Ein Bericht von Yeray Lopez

Ein Schiedsrichter zu sein bedeutet nicht nur, jedes Wochenende in die Halle zu gehen und ein paar Stunden zu pfeifen. Schiedsrichter zu sein bedeutet, ein Spiel zu beurteilen, ein Handballspiel aus einer ganz anderen Perspektive zu sehen und mit seinem Schiedsrichterpartner zusammenzuarbeiten.

Seitdem ich hier in Deutschland angekommen bin, habe ich mit vielen erfahreneren Schiedsrichtern pfeifen dürfen. So konnte ich auch für mich selbst in jedem Spiel – von der Landesliga bis zur Oberliga Männer – noch etwas mitnehmen, das mich persönlich weiter gebracht hat.

Am vergangenen Sonntag hatte ich nun die Gelegenheit, das Spiel der mJD des TSV Anderten gegen den TSV Burgdorf mit Jesse, einem sehr motivierten Jugend-Schiedsrichter („JSR“) zu leiten. Er ist erst 14 Jahre alt und will in jedem Spiel etwas lernen und verbessert sich so auch von Spiel zu Spiel. Auch schon nach den wenigen Spielen, die er bisher leiten durfte ist jetzt schon eine gute Spielleitung und viel Potenzial zu erkennen.

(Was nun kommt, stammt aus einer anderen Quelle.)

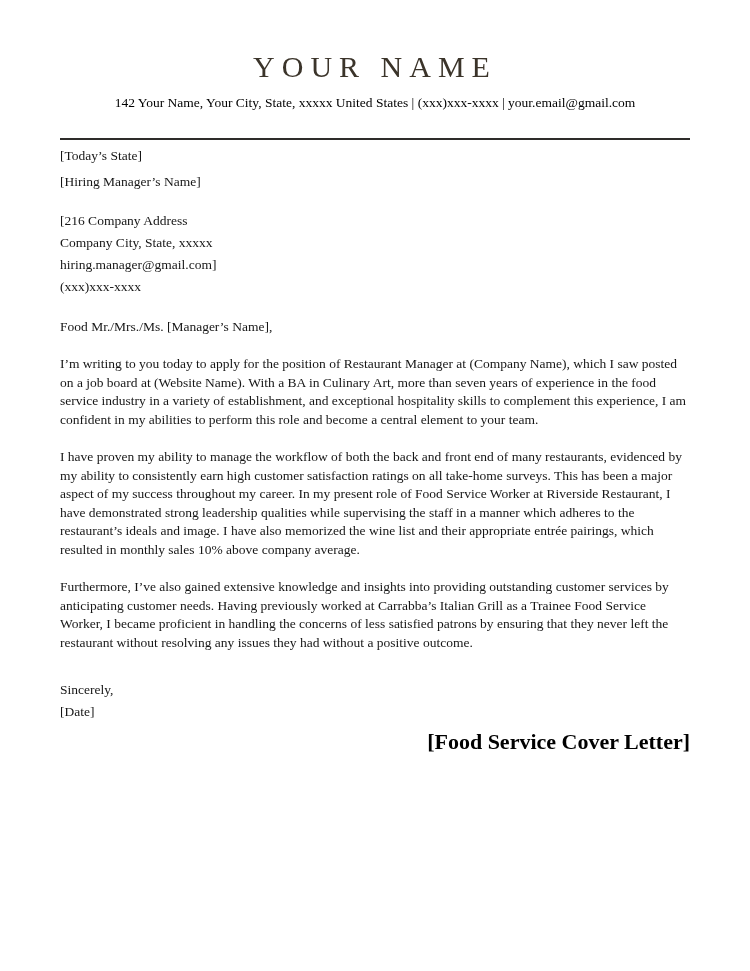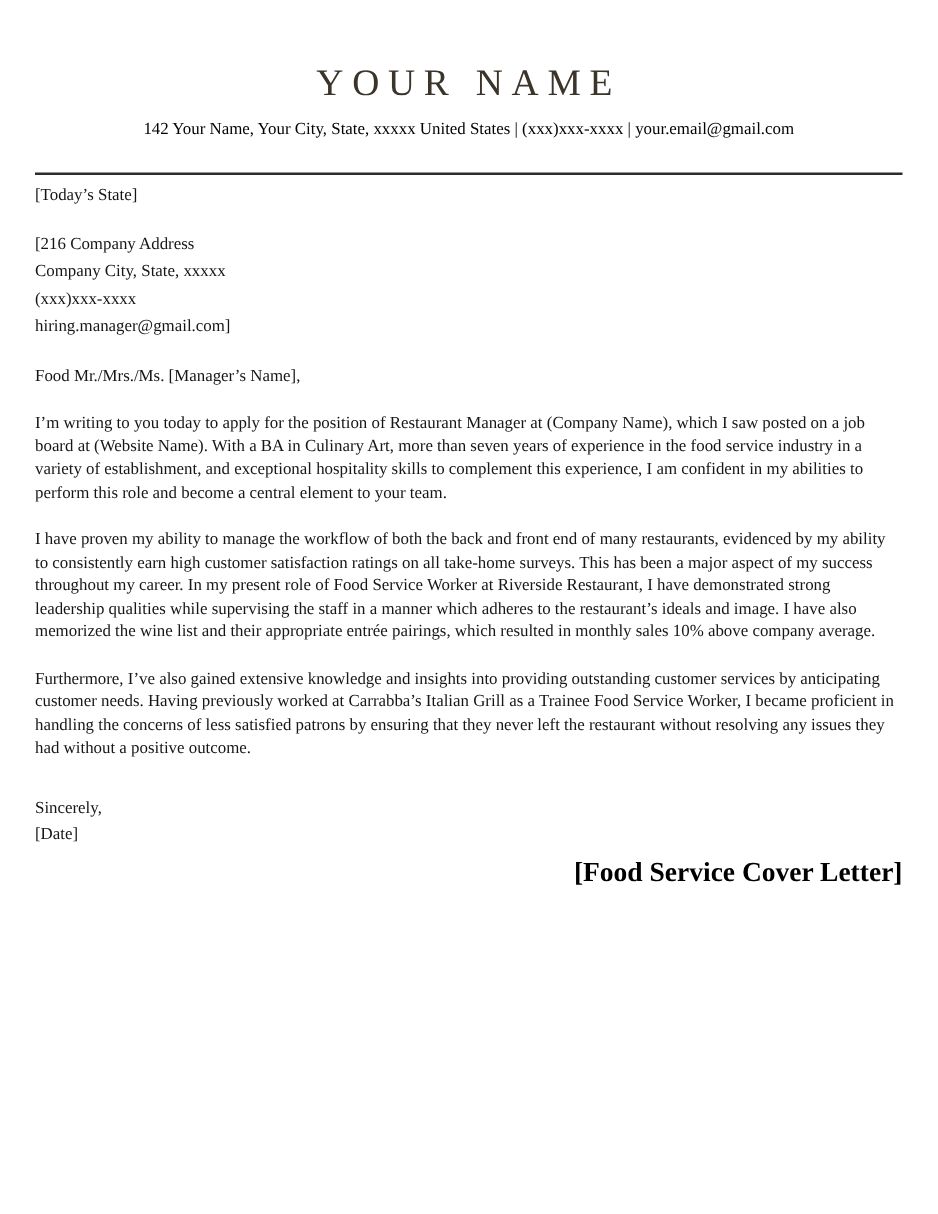--- a/index.html
+++ b/index.html
@@ -11,7 +11,7 @@
     color: #1a1a1a;
     overflow: hidden;
   }
-  .page { padding: 0 28px; box-sizing: border-box; }
+  .page { padding: 0 60px; box-sizing: border-box; }
 
   
   .header { text-align: center; padding-top: 50px; }

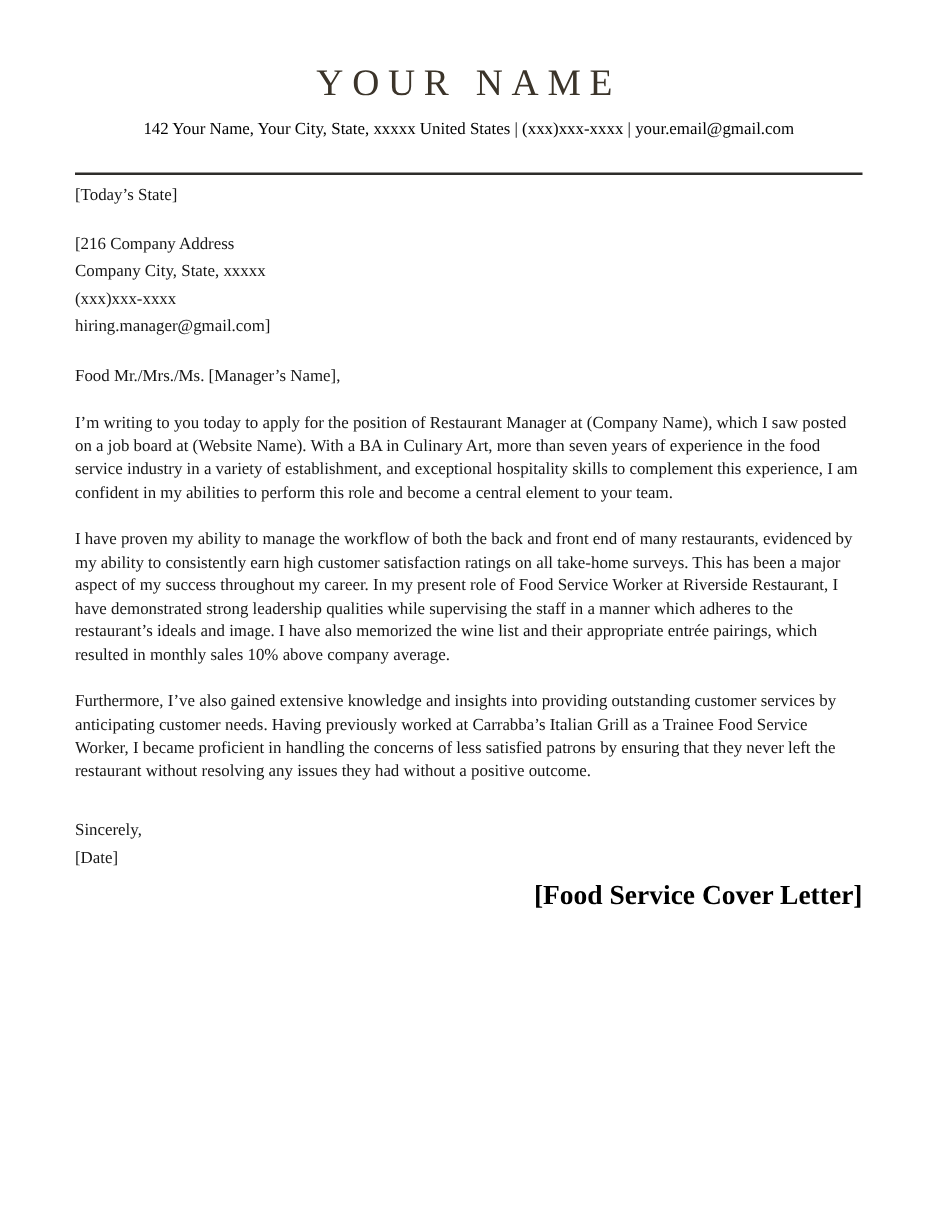--- a/index.html
+++ b/index.html
@@ -73,6 +73,7 @@
 
     <p class="line-item first-line">[Today’s State]</p>
 
+    <p class="line-item">[Hiring Manager’s Name]</p>
 
     <div class="addr">
       <p>[216 Company Address</p>

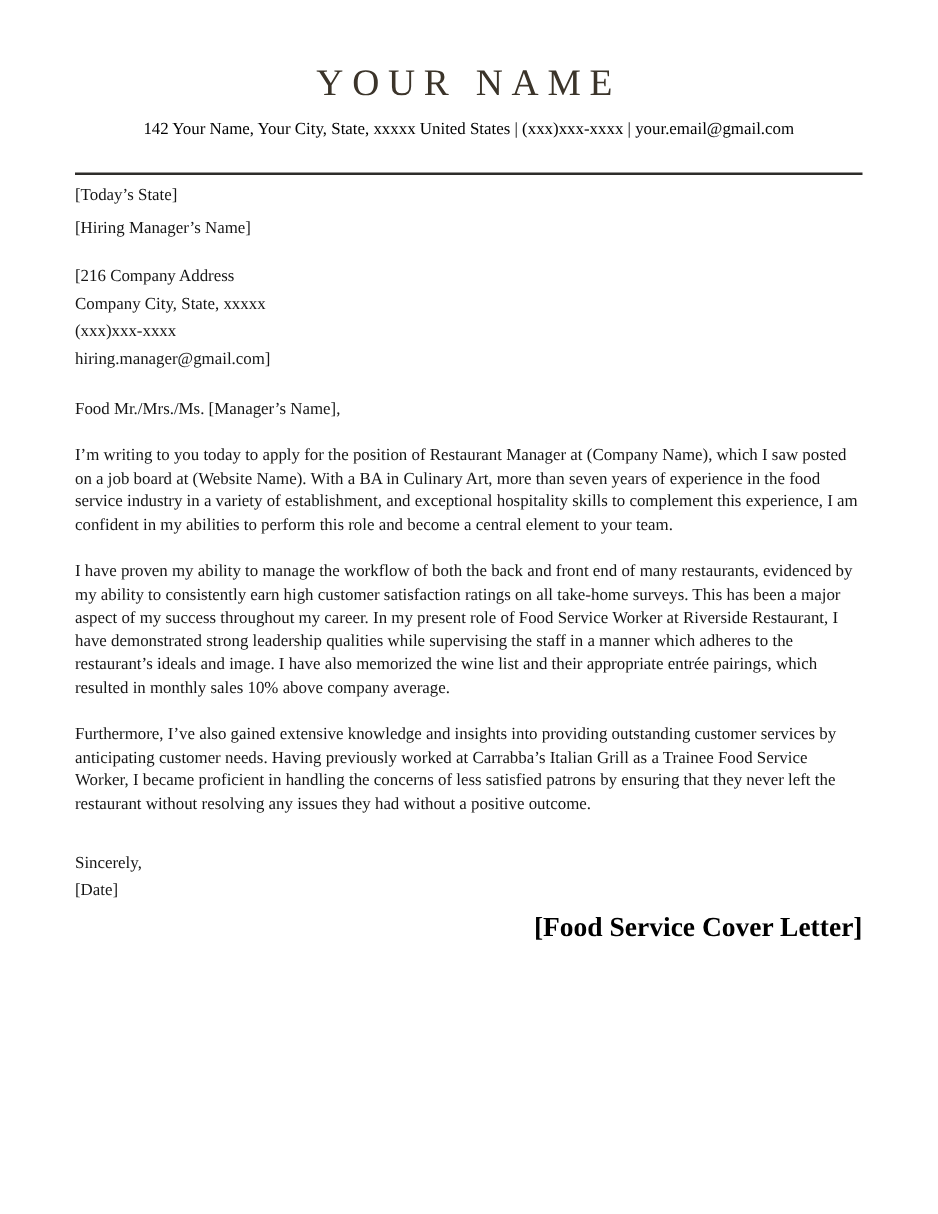--- a/index.html
+++ b/index.html
@@ -78,8 +78,8 @@
     <div class="addr">
       <p>[216 Company Address</p>
       <p>Company City, State, xxxxx</p>
+      <p>hiring.manager@gmail.com]</p>
       <p>(xxx)xxx-xxxx</p>
-      <p>hiring.manager@gmail.com]</p>
     </div>
 
     <p class="para salutation">Food Mr./Mrs./Ms. [Manager’s Name],</p>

Mit meiner Erfahrung ihm auf seinem Weg weiterhelfen zu können, macht umso mehr Spaß, da man ihm ständig anmerkt, dass er sich verbessern möchte. Zudem hat er als Spieler wie auch als Schiedsrichter Spaß am Handball.

So kommt es auch, dass wir uns direkt das nächste Spiel der mJD ROL des TSV Anderten wieder in den Kalender eingetragen haben und auch das gemeinsam angehen werden.